В книге рассказывается история главного героя, который сталкивается с различными проблемами и препятствиями на протяжении всего своего путешествия. По пути он встречает множество второстепенных персонажей, которые играют важные роли в истории. Благодаря опыту главного героя книга исследует такие темы, как любовь, потеря, надежда и стойкость. По мере того, как главный герой преодолевает свои трудности, он усваивает ценные уроки жизни и растет как личность.

Сборник приключенческих и исторических повестей и рассказов.Содержание:Красный каменьДомик у пролива Черные мухи Под желтым небом Король порока и скорби Егеря Чувель Сторож с плантации маков Цыган и ЛевкаСтарая тетрадь Над полюсом Охотник со Свальбоарда Джимми Удар ножомИз похождений Нила Кручинина Дело Оле Ансена «Медвежатник»История страданий, смерти и бессмертия бакалавра Дени ПапенаГарсон из «Холостого парижанина».

В книге рассказывается история главного героя, который сталкивается с различными проблемами и препятствиями на протяжении всего своего путешествия. По пути он встречает множество второстепенных персонажей, которые играют важные роли в истории. Благодаря опыту главного героя книга исследует такие темы, как любовь, потеря, надежда и стойкость. По мере того, как главный герой преодолевает свои трудности, он усваивает ценные уроки жизни и растет как личность.
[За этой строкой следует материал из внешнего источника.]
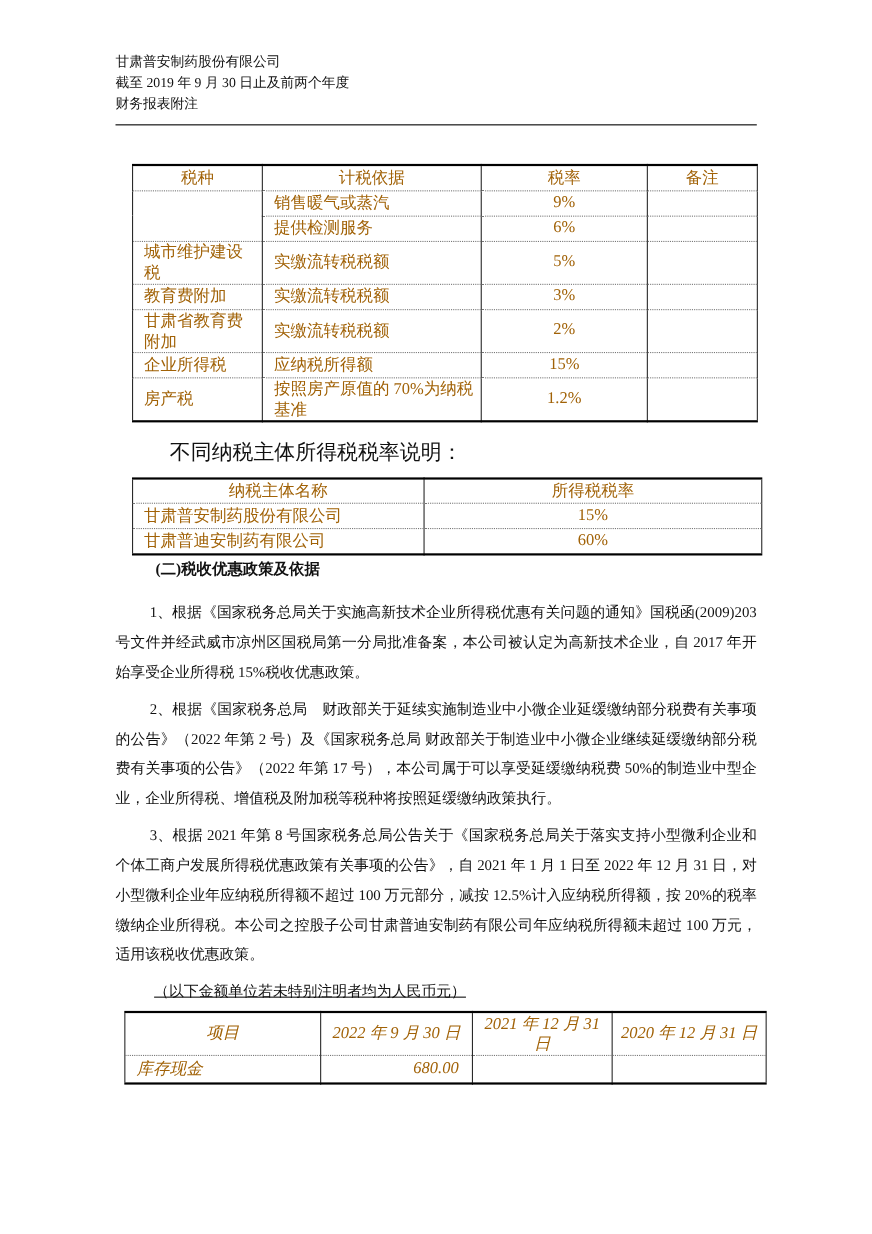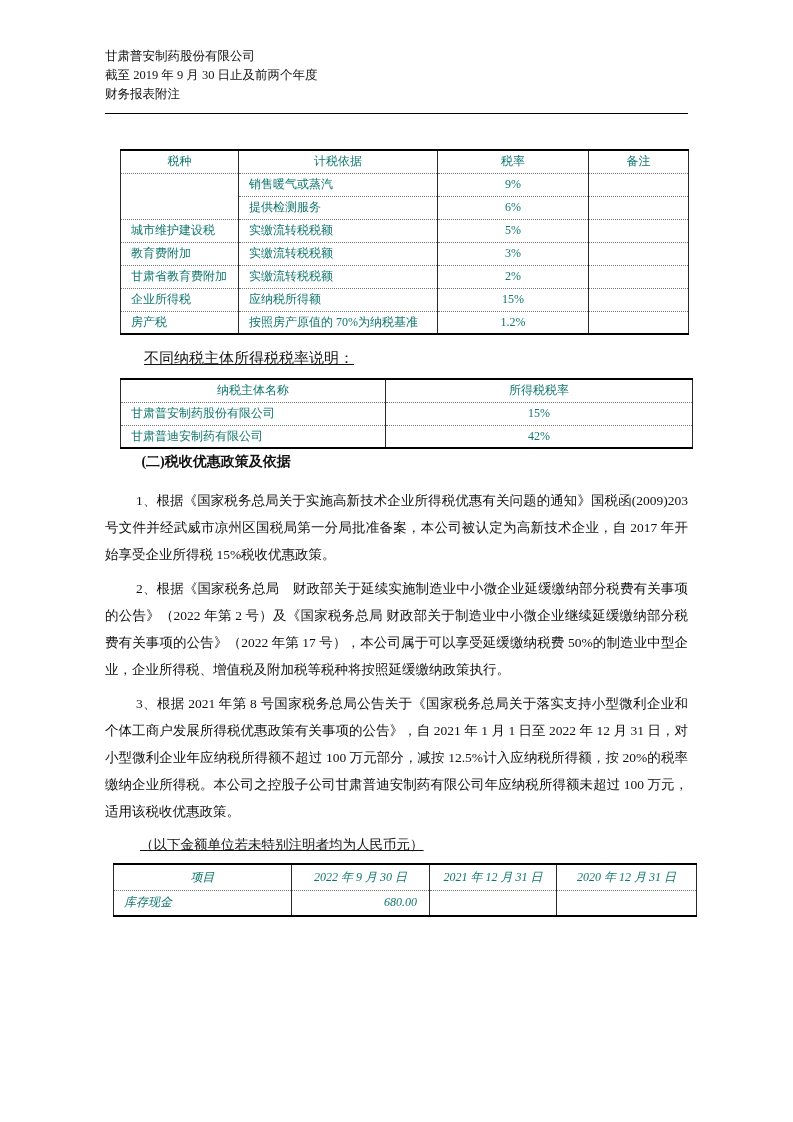--- a/index.html
+++ b/index.html
@@ -24,7 +24,7 @@
   }
 
   
-  table { border-collapse: collapse; table-layout: fixed; font-size: 12px; color:#0f766e; }
+  table { border-collapse: collapse; table-layout: fixed; font-size: 15px; color:#a16207; }
   th { font-weight: normal; }
   th, td { vertical-align: middle; padding: 0 6px; box-sizing: border-box; }
 

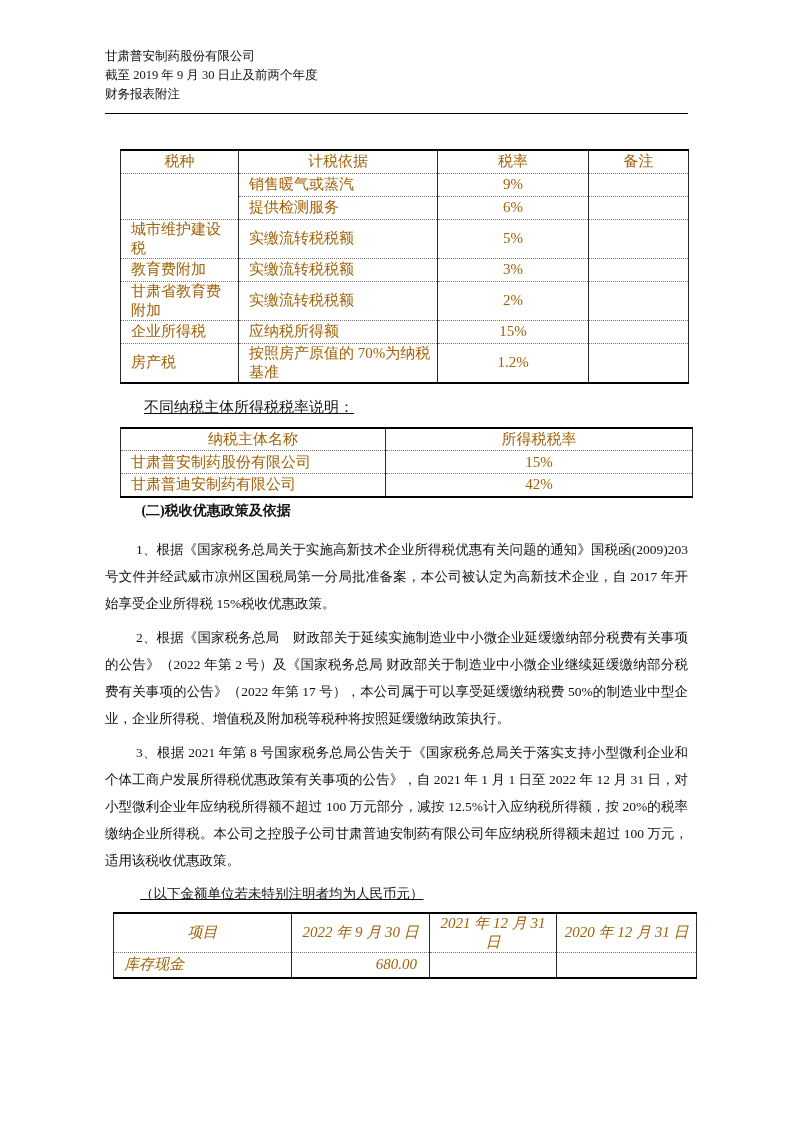--- a/index.html
+++ b/index.html
@@ -55,10 +55,9 @@
   .cash-table th, .cash-table td { height: 26px; font-style: italic; }
 
   .note-line {
-    font-size: 15px;
+    font-size: 19px;
     margin: 14px 0 0 0;
     text-indent: 2.6em;
-    text-decoration: underline;
   }
 
   .sec-heading {

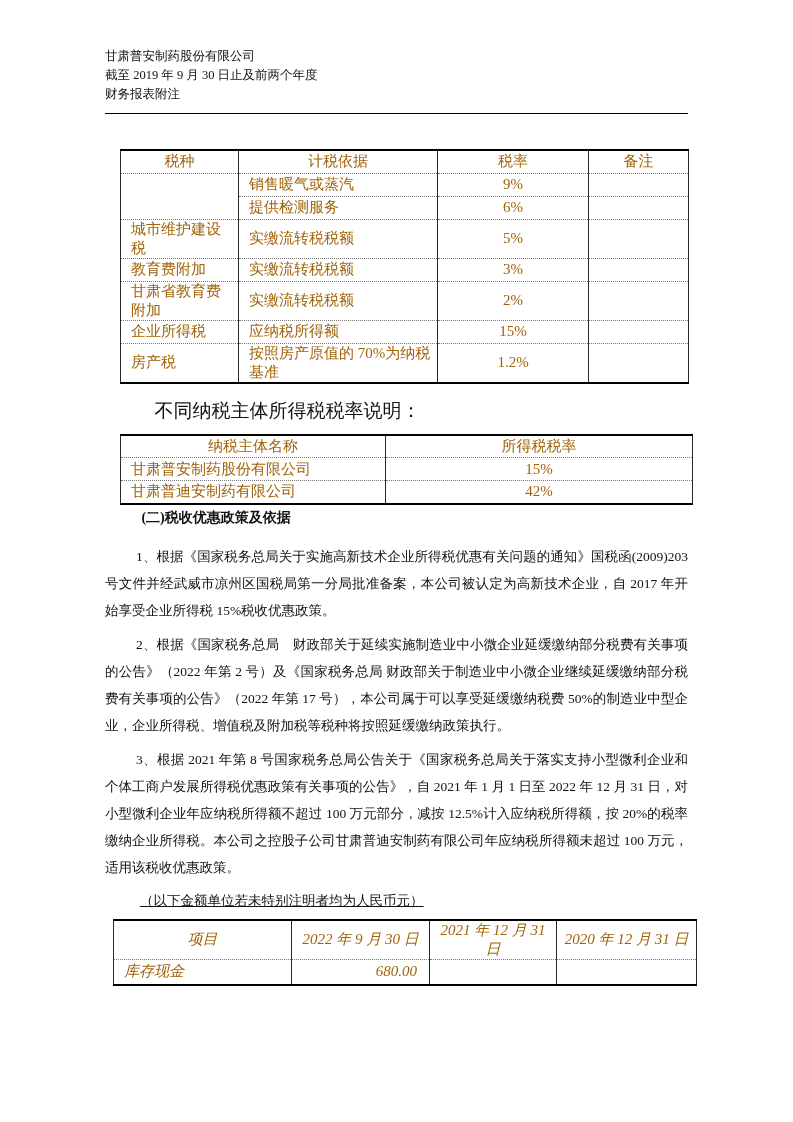--- a/index.html
+++ b/index.html
@@ -197,7 +197,7 @@
         </tr>
         <tr>
           <td class="cell-left">甘肃普迪安制药有限公司</td>
-          <td class="cell-center">42%</td>
+          <td class="cell-center">60%</td>
         </tr>
       </tbody>
     </table>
Георгий Алексеевич Яблочков — русский писатель.«Очаровательный, интересный человек Георгий Алексеевич, — отозвался о Яблочкове И. А. Бунин. — Вот настоящий, чуткий, глубокий, наблюдательный и умный писатель. Как настоящий талант, он тихий, ушедший в себя…».

Георгий Иванович Чулков (1879–1939) — поэт, прозаик, литературный критик.Сборник стихов и рассказов «Кремнистый путь», 1904 г.На обл. воспроизведен рис. Франца Штука.

Илья Григорьевич Эренбург (1891–1967) — один из популярнейших русских писателей XX века, фигура чрезвычайно сложная и многогранная. Известный в свое время поэт, талантливый переводчик, тонкий эссеист, мемуарист, самый знаменитый публицист 30–40 годов, он был в первую очередь незаурядным прозаиком, автором многих бестселлеров. Пройдя испытание временем, его первая книга «Необычайные похождения Хулио Хуренито» и последовавший за ней роман «Жизнь и гибель Николая Курбова» до сих пор звучат свежо и своеобычно.